Differential expression analysis

For each cell stage, we identified marker genes showing differential expression compared to all other cell stages using FindAllMarkers in Seurat, using the Wilcoxon rank sum test. Supplemental Fig. 3 shows a heatmap of the top 10 differentially expressed genes (i.e., putative markers) for each cell stage of MOE.

Among 2712 (co-)TFs (include chromatin remodelers) obtained from the GO.db package and AnimalTFDB3.0 (http://bioinfo.life.hust.edu.cn/AnimalTFDB/#!/), we found 2004 (co-)TFs expressed (at least one count in one cell) in the neuronal lineage. In later differential expression analysis we compared the expression profiles of cell stages that were placed consecutively along the neuronal trajectory (i.e., the maturation of OSN) to identify genes that change their expression upon transition between cell stages (SFigure 2b).

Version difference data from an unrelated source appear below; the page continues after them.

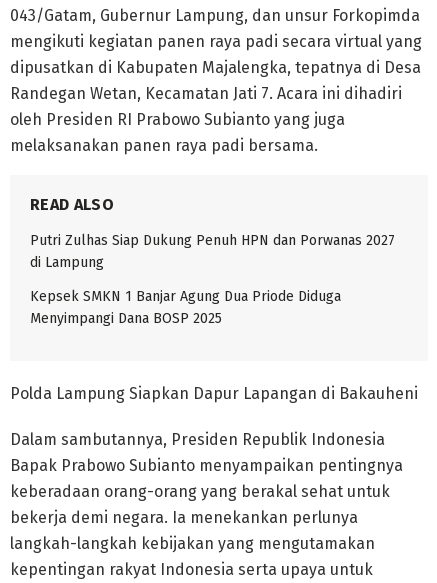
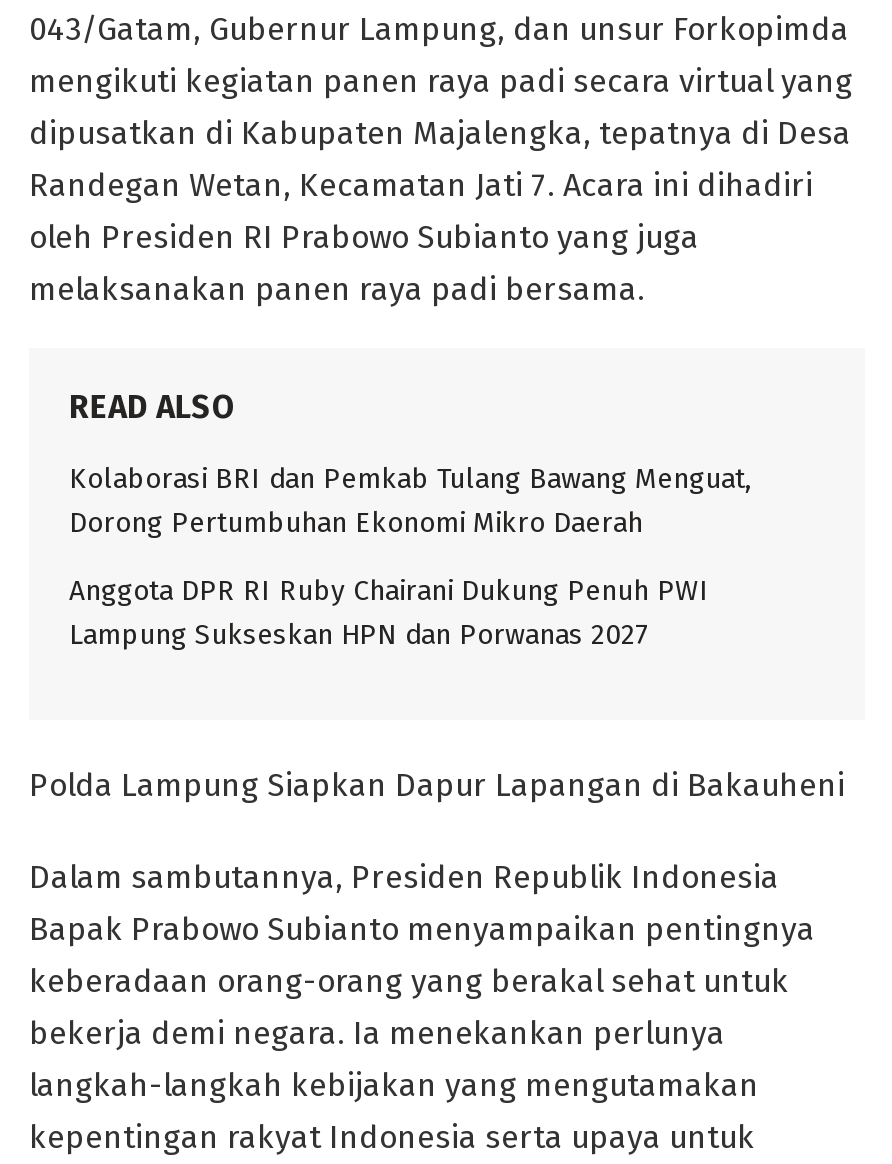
- Putri Zulhas Siap Dukung Penuh HPN dan Porwanas 2027
- di Lampung
+ Kolaborasi BRI dan Pemkab Tulang Bawang Menguat,
+ Dorong Pertumbuhan Ekonomi Mikro Daerah

- Kepsek SMKN 1 Banjar Agung Dua Priode Diduga
- Menyimpangi Dana BOSP 2025
+ Anggota DPR RI Ruby Chairani Dukung Penuh PWI
+ Lampung Sukseskan HPN dan Porwanas 2027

Volcano plots for each cell type transition were generated by a slightly modified EnhancedVolcano function (https://github.com/kevinblighe/EnhancedVolcano).

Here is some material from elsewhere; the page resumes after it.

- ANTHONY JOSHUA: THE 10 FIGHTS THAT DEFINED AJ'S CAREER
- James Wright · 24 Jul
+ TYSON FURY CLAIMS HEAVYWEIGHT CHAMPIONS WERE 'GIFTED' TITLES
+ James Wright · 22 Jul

Differential expression analysis for silent to multigenic and multigenic to monogenic phase transitions were performed by comparison of pre-Late.INP cells vs. Late.INP cells and Late.INP vs. post-Late.INP cells, respectively. Genes with a Bonferroni adjusted p-value < 0.05 (Wilcoxon rank sum test, FindMarkers function in Seurat) and an average absolute FC ≥ 2 were considered differentially expressed. This yielded 83 respectively 39 differentially expressed (co-)TFs for the two transitions.

Motif analysis

The genomic ranges of 68 OR clusters and 63 Greek islands were compiled from Monahan et al.¹¹, which allows the matching of OR clusters and Greek islands. UCSC genome browser tools were used to find all genes inside OR clusters. We performed a motif search on the 63 Greek island sequences (STable 9 and FASTA file) and the approximate promoter regions (500 bp upstream the transcription starting sites) of all OR genes were obtained by using the "ucsc-twobittofa" bioconda package and the "biomart" R package respectively. The MEME suite web server for motif search and analysis^42,43 was used to predict the transcription factors (TF) that bind to Greek islands. We applied MEME using default values for all parameters to find the novel, ungapped motifs inside Greek islands with the following command: meme greek_islands.fa -dna -oc . -nostatus -time 14,400 -mod zoops -nmotifs 3 -minw 6 -maxw 50 -objfun classic -revcomp -markov_order 0.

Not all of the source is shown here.